Vic Wilson
- Born: 14 April 1931 Drypool, Hull, England
- Died: 14 January 2001 (aged 69) Gerrards Cross, Buckinghamshire, England

Formula One World Championship career
- Nationality: British
- Active years: 1960, 1966
- Teams: non-works Cooper, non-works BRM
- Entries: 2 (1 start)
- Championships: 0
- Wins: 0
- Podiums: 0
- Career points: 0
- Pole positions: 0
- Fastest laps: 0
- First entry: 1960 Italian Grand Prix
- Last entry: 1966 Belgian Grand Prix

= Vic Wilson (racing driver) =

British racing driver (1931–2001)

Victor Arthur Wilson (14 April 1931 – 14 January 2001) was a British racing driver.

Born in Hull and raised in South Africa, Wilson participated in two Formula One World Championship Grands Prix, the 1960 Italian Grand Prix at Monza and the 1966 Belgian Grand Prix at Spa-Francorchamps. In the former, he drove a private Cooper-Climax and retired just before half-distance, while in the latter he was entered in a private BRM but was forced to give his car to American Bob Bondurant before the race. He also participated in some non-Championship Formula One races.

After racing, Wilson worked as a motor dealer before dying in a motor accident at Gerrards Cross, Buckinghamshire.

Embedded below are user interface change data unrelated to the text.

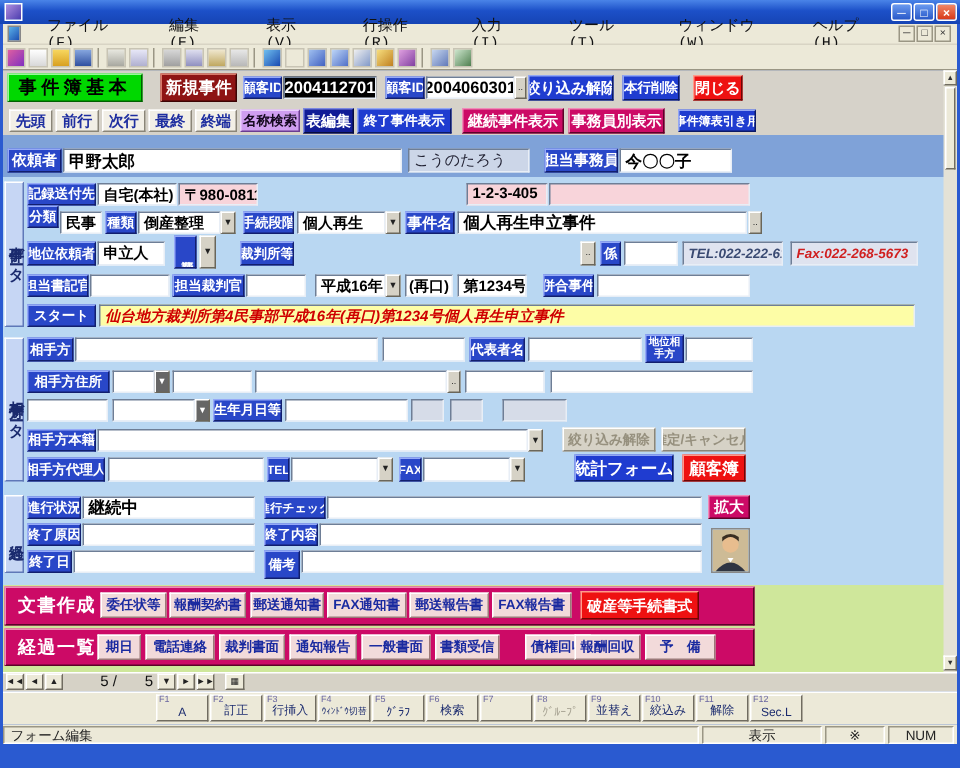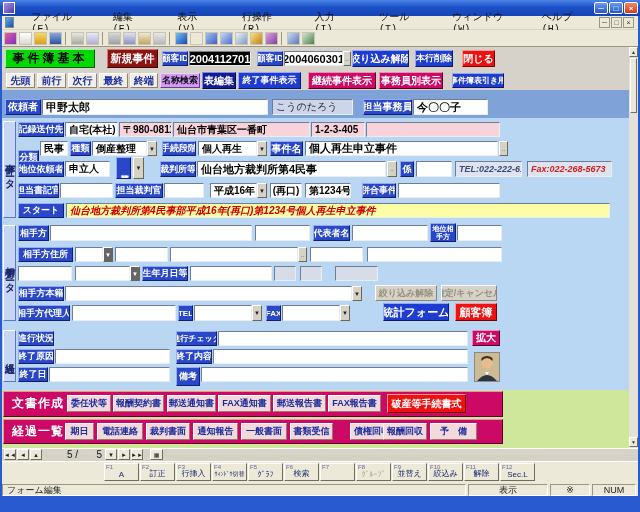"仙台市青葉区一番町" div.inp { html: <div>仙台市青葉区一番町</div> -> none }
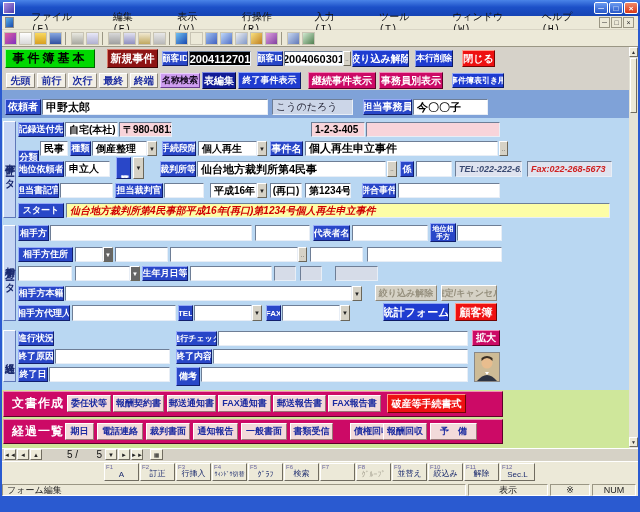"分類" div.lbl { top: 150px -> 137px }
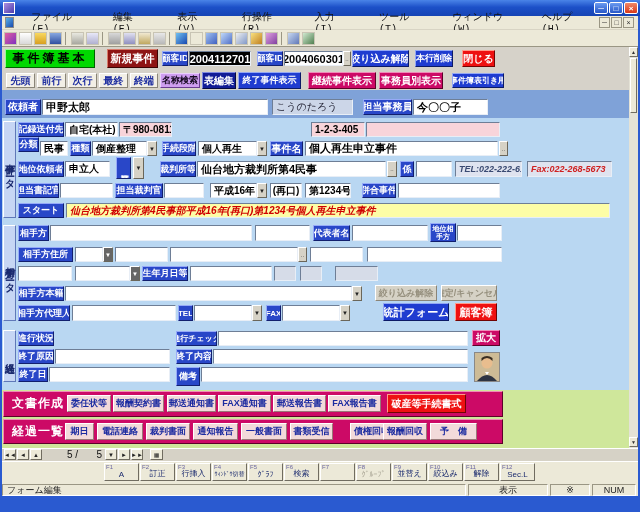"仙台地方裁判所第4民事" div.inp { html: <div>仙台地方裁判所第4民事</div> -> none }
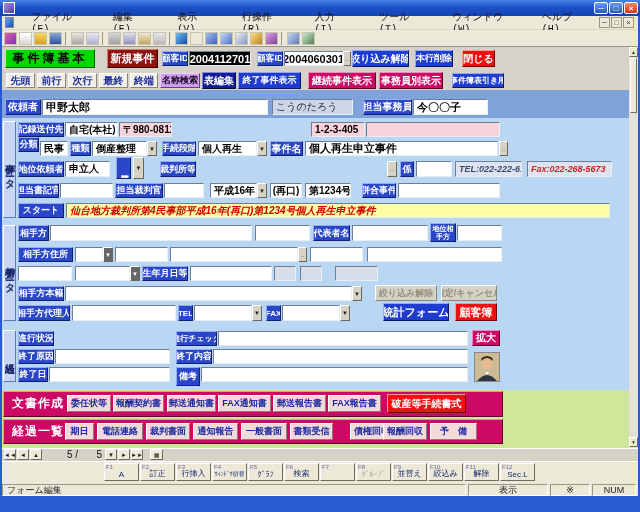"継続中" div.inp { html: none -> <div>継続中</div> }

==Complete Formula One World Championship results==
(key)

| Year | Entrant | Chassis | Engine | 1 | 2 | 3 | 4 | 5 | 6 | 7 | 8 | 9 | 10 | WDC | Points |
| 1960 | Equipe Prideaux | Cooper T43 | Climax Straight-4 | ARG | MON | 500 | NED | BEL | FRA | GBR | POR | ITA Ret | USA | NC | 0 |
| 1966 | Team Chamaco Collect | BRM P261 | BRM V8 | MON | BEL PO‡ | FRA | GBR | NED | GER | ITA | USA | MEX |  | NC | 0 |
Source:

‡ The car was driven in the race by Bob Bondurant.